MATERIAL FOR THE TASK: Begin

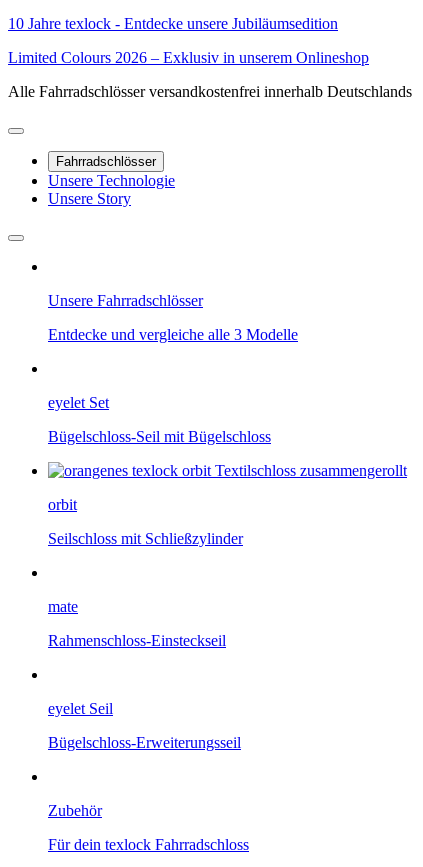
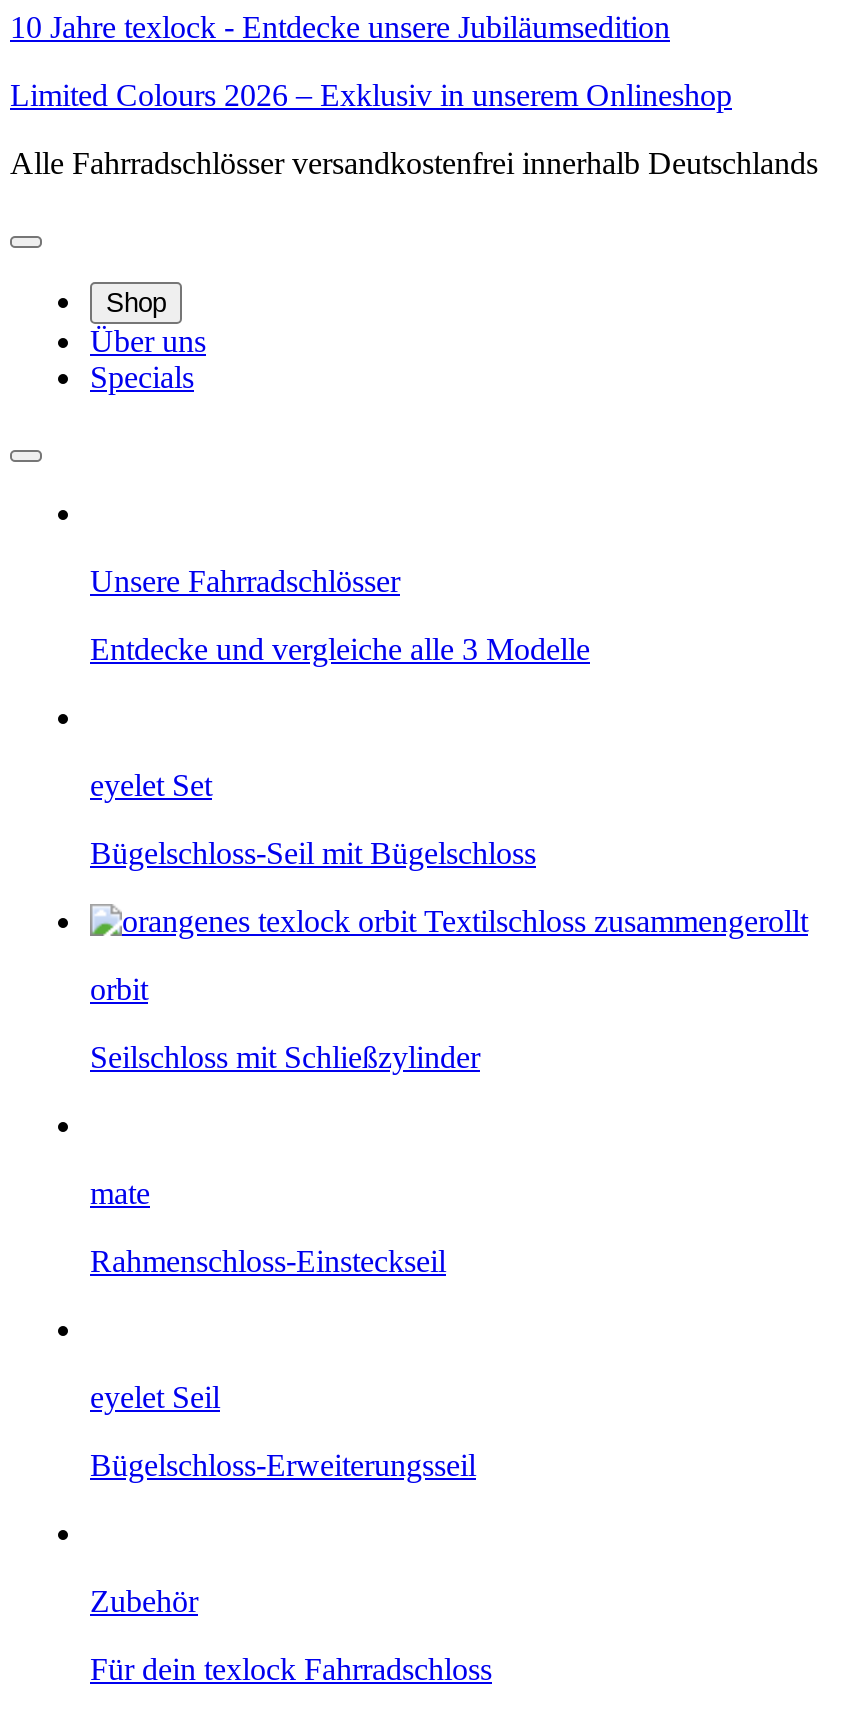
- Fahrradschlösser
- Unsere Technologie
- Unsere Story
+ Shop
+ Über uns
+ Specials
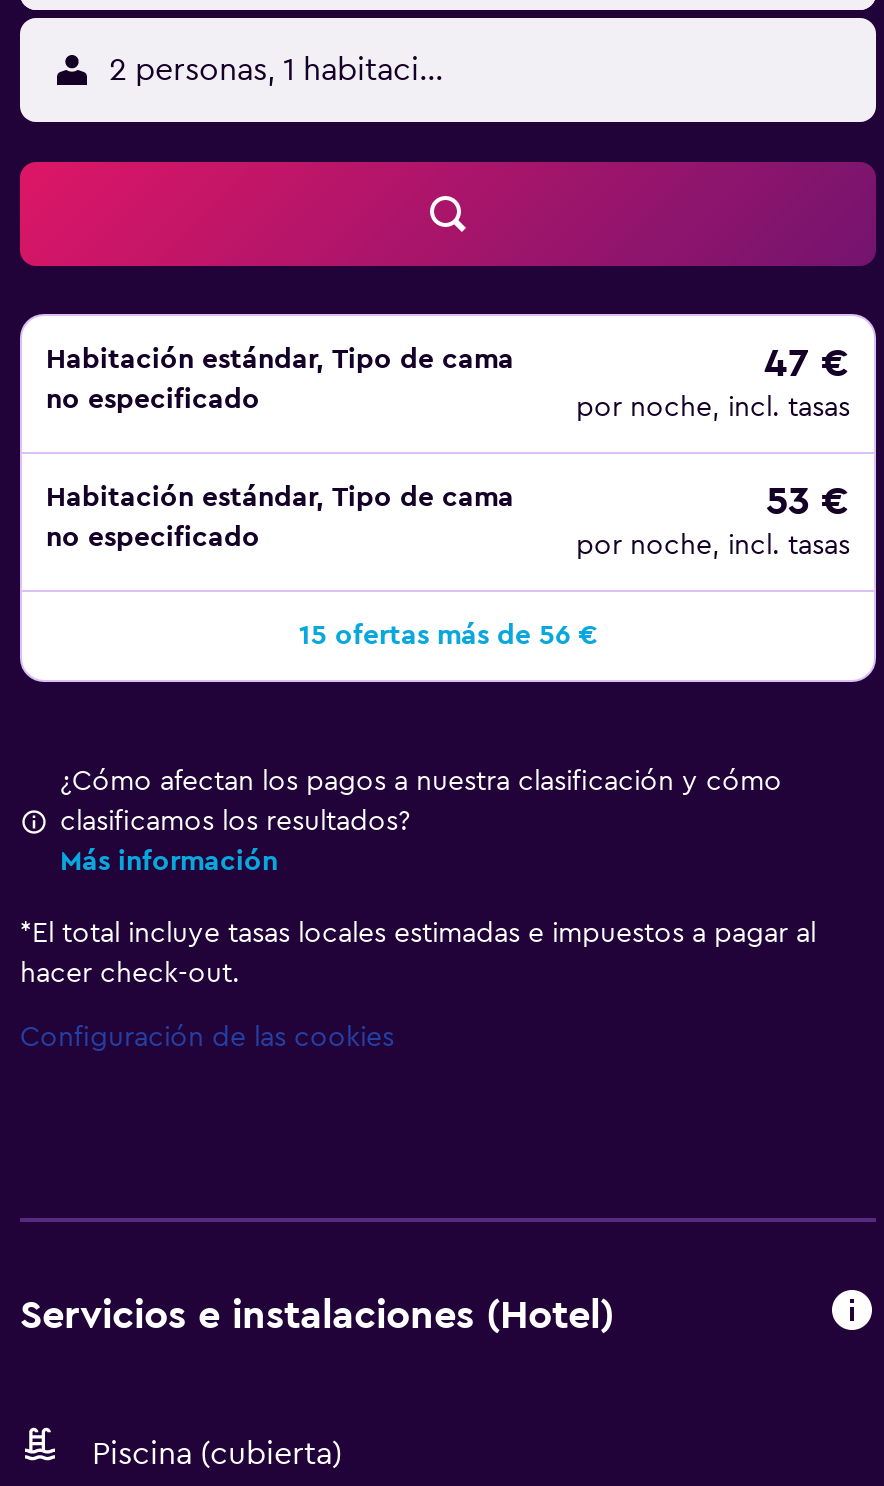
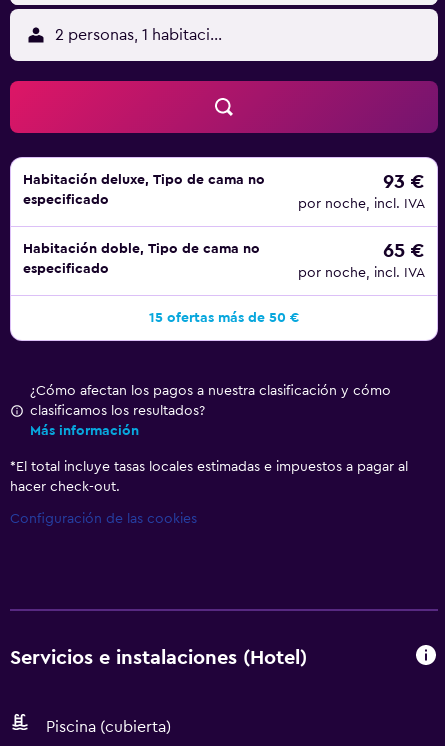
- Habitación estándar, Tipo de cama
- no especificado
+ Habitación deluxe, Tipo de cama no
+ especificado

- 47 €
- por noche, incl. tasas
+ 93 €
+ por noche, incl. IVA

- Habitación estándar, Tipo de cama
- no especificado
+ Habitación doble, Tipo de cama no
+ especificado

- 53 €
- por noche, incl. tasas
+ 65 €
+ por noche, incl. IVA

- 15 ofertas más de 56 €
+ 15 ofertas más de 50 €
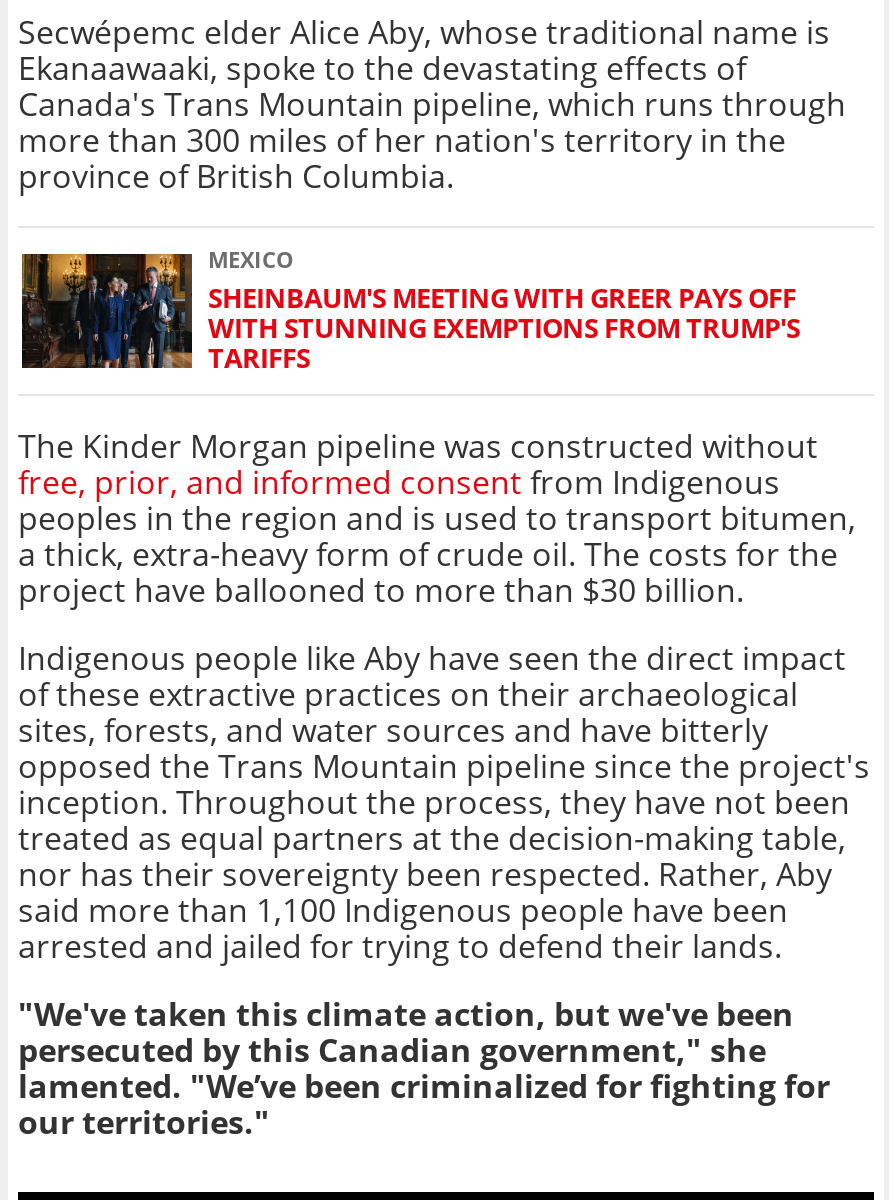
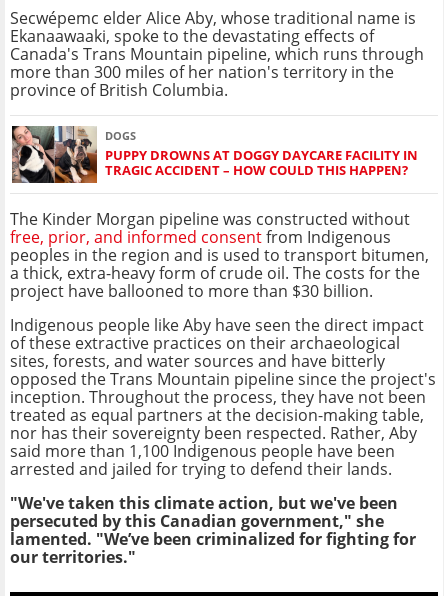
- [image]
- MEXICO
- SHEINBAUM'S MEETING WITH GREER PAYS OFF
- WITH STUNNING EXEMPTIONS FROM TRUMP'S
- TARIFFS
+ [image]
+ DOGS
+ PUPPY DROWNS AT DOGGY DAYCARE FACILITY IN
+ TRAGIC ACCIDENT – HOW COULD THIS HAPPEN?
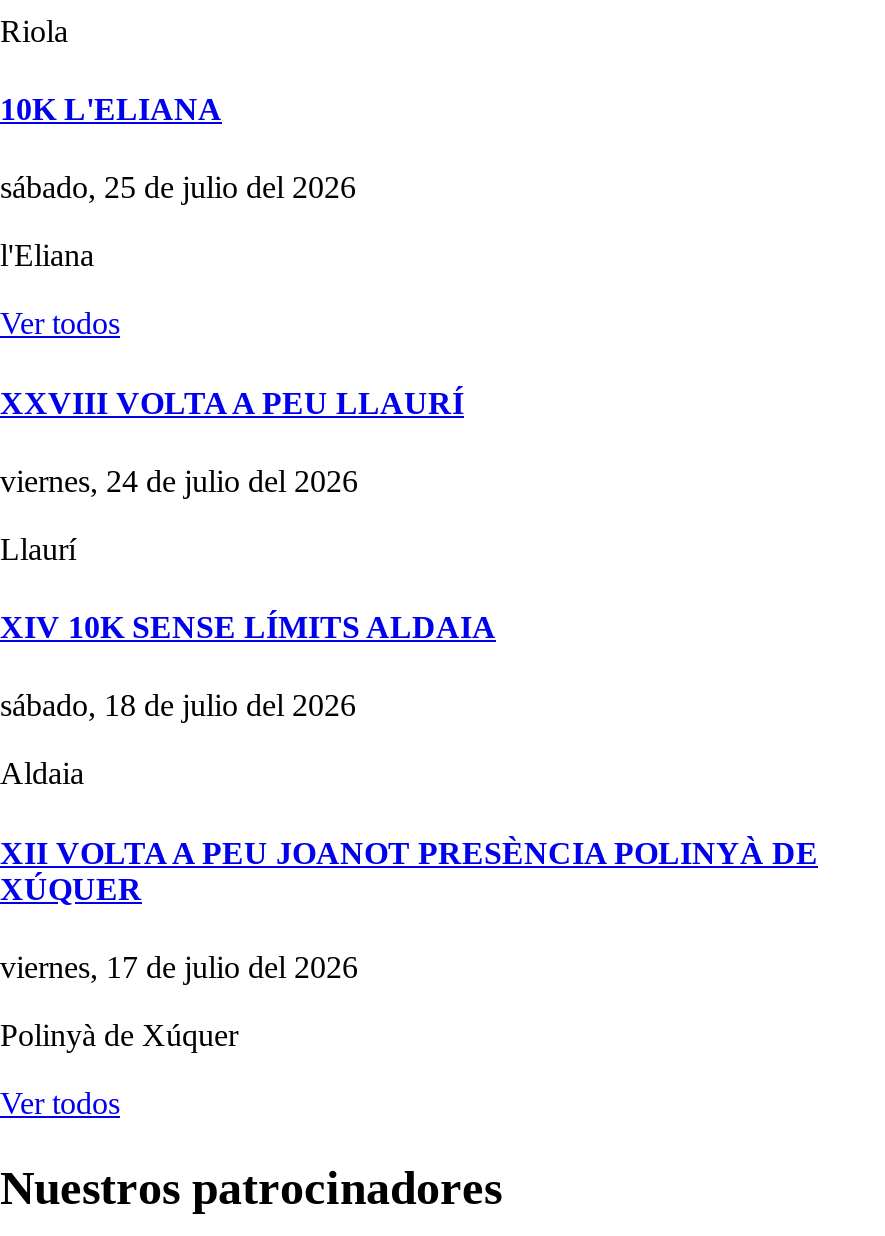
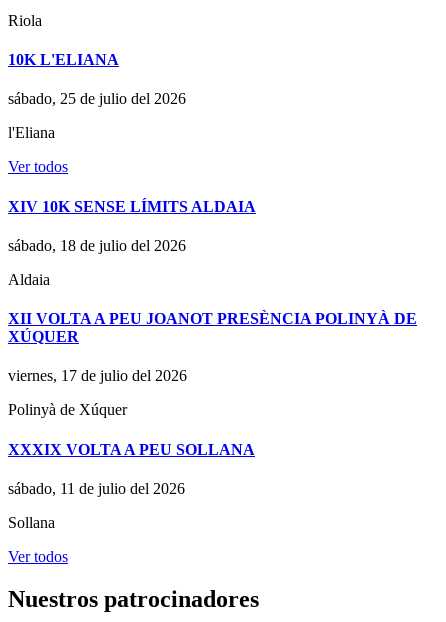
- XXVIII VOLTA A PEU LLAURÍ
- viernes, 24 de julio del 2026
- Llaurí

moved up: XIV 10K SENSE LÍMITS ALDAIA | sábado, 18 de julio del 2026 | Aldaia | XII VOLTA A PEU JOANOT PRESÈNCIA POLINYÀ DE | XÚQUER | viernes, 17 de julio del 2026 | Polinyà de Xúquer

+ XXXIX VOLTA A PEU SOLLANA
+ sábado, 11 de julio del 2026
+ Sollana
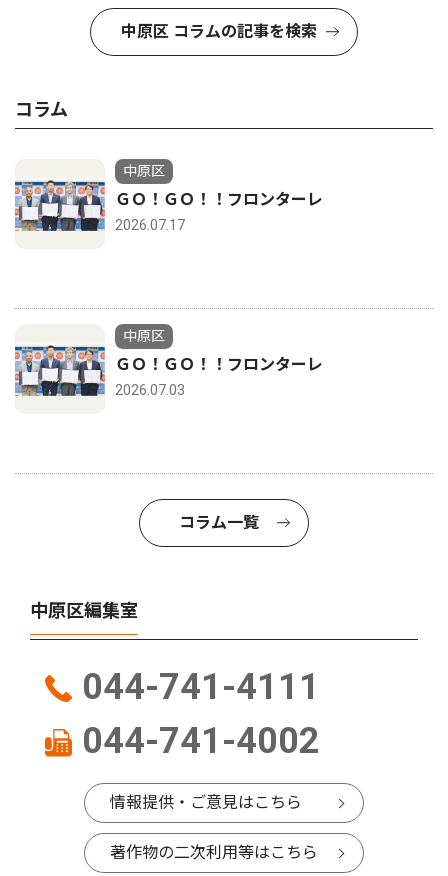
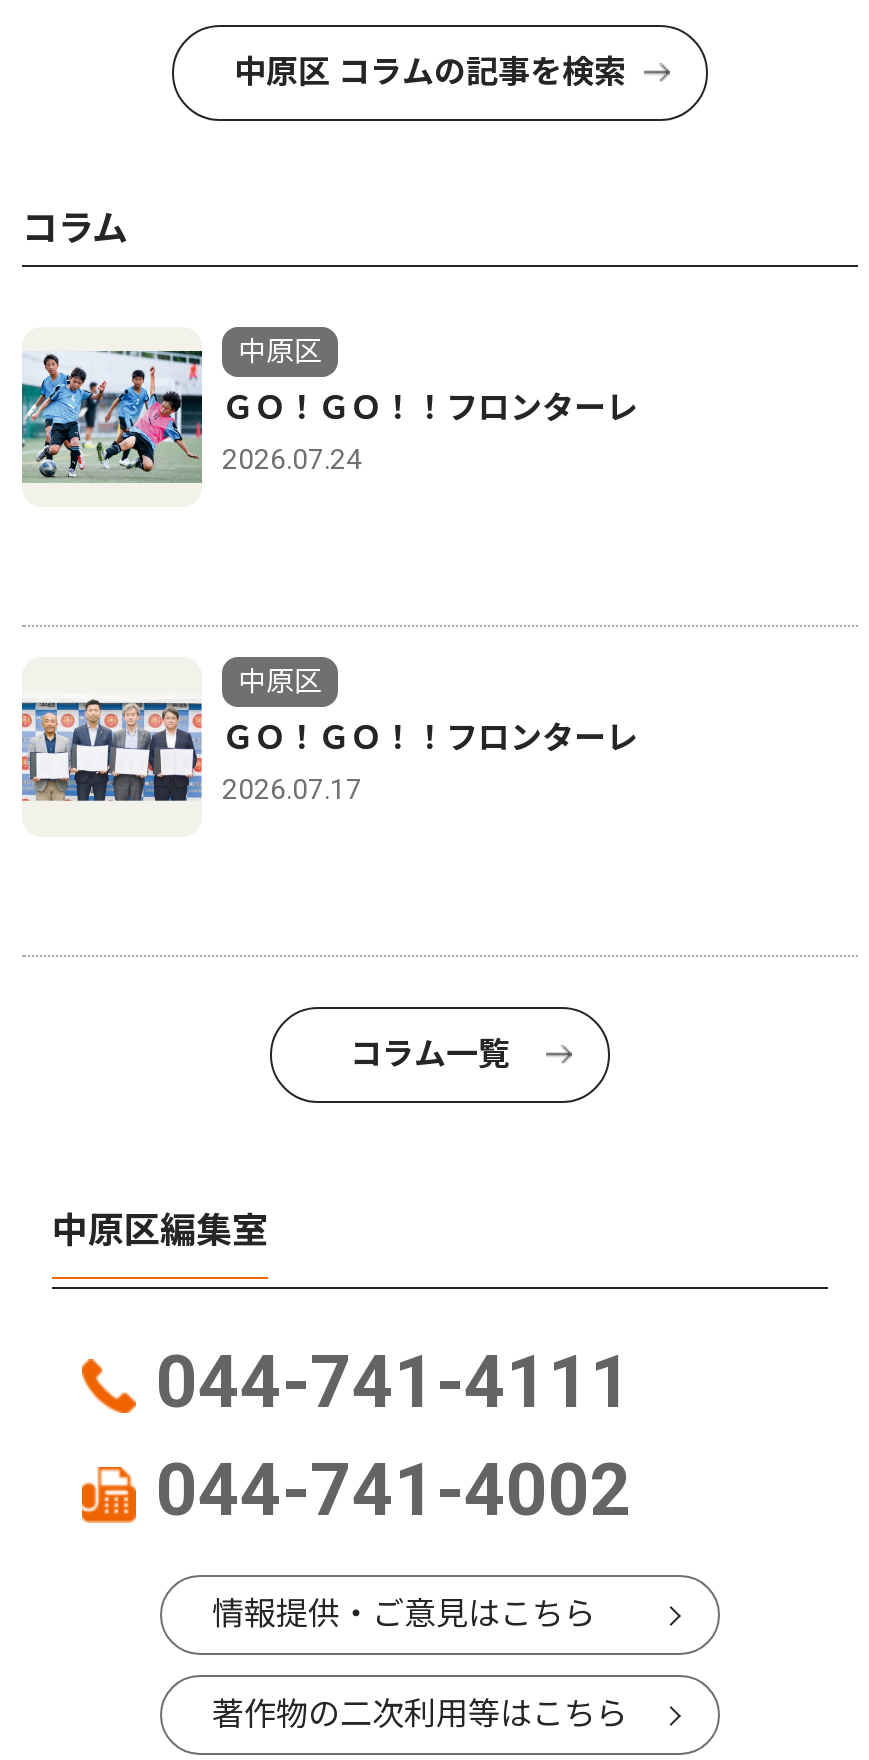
- [image]
- 2026.07.17
+ [image]
+ 2026.07.24

- 2026.07.03
+ 2026.07.17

MATERIAL FOR THE TASK: End

**TASK ITEM:** Leave the pictures out and print the records above exactly as they stand.

**TASK OUTPUT:**
- Fahrradschlösser
- Unsere Technologie
- Unsere Story
+ Shop
+ Über uns
+ Specials
- Habitación estándar, Tipo de cama
- no especificado
+ Habitación deluxe, Tipo de cama no
+ especificado

- 47 €
- por noche, incl. tasas
+ 93 €
+ por noche, incl. IVA

- Habitación estándar, Tipo de cama
- no especificado
+ Habitación doble, Tipo de cama no
+ especificado

- 53 €
- por noche, incl. tasas
+ 65 €
+ por noche, incl. IVA

- 15 ofertas más de 56 €
+ 15 ofertas más de 50 €
- [image]
- MEXICO
- SHEINBAUM'S MEETING WITH GREER PAYS OFF
- WITH STUNNING EXEMPTIONS FROM TRUMP'S
- TARIFFS
+ [image]
+ DOGS
+ PUPPY DROWNS AT DOGGY DAYCARE FACILITY IN
+ TRAGIC ACCIDENT – HOW COULD THIS HAPPEN?
- XXVIII VOLTA A PEU LLAURÍ
- viernes, 24 de julio del 2026
- Llaurí

moved up: XIV 10K SENSE LÍMITS ALDAIA | sábado, 18 de julio del 2026 | Aldaia | XII VOLTA A PEU JOANOT PRESÈNCIA POLINYÀ DE | XÚQUER | viernes, 17 de julio del 2026 | Polinyà de Xúquer

+ XXXIX VOLTA A PEU SOLLANA
+ sábado, 11 de julio del 2026
+ Sollana
- [image]
- 2026.07.17
+ [image]
+ 2026.07.24

- 2026.07.03
+ 2026.07.17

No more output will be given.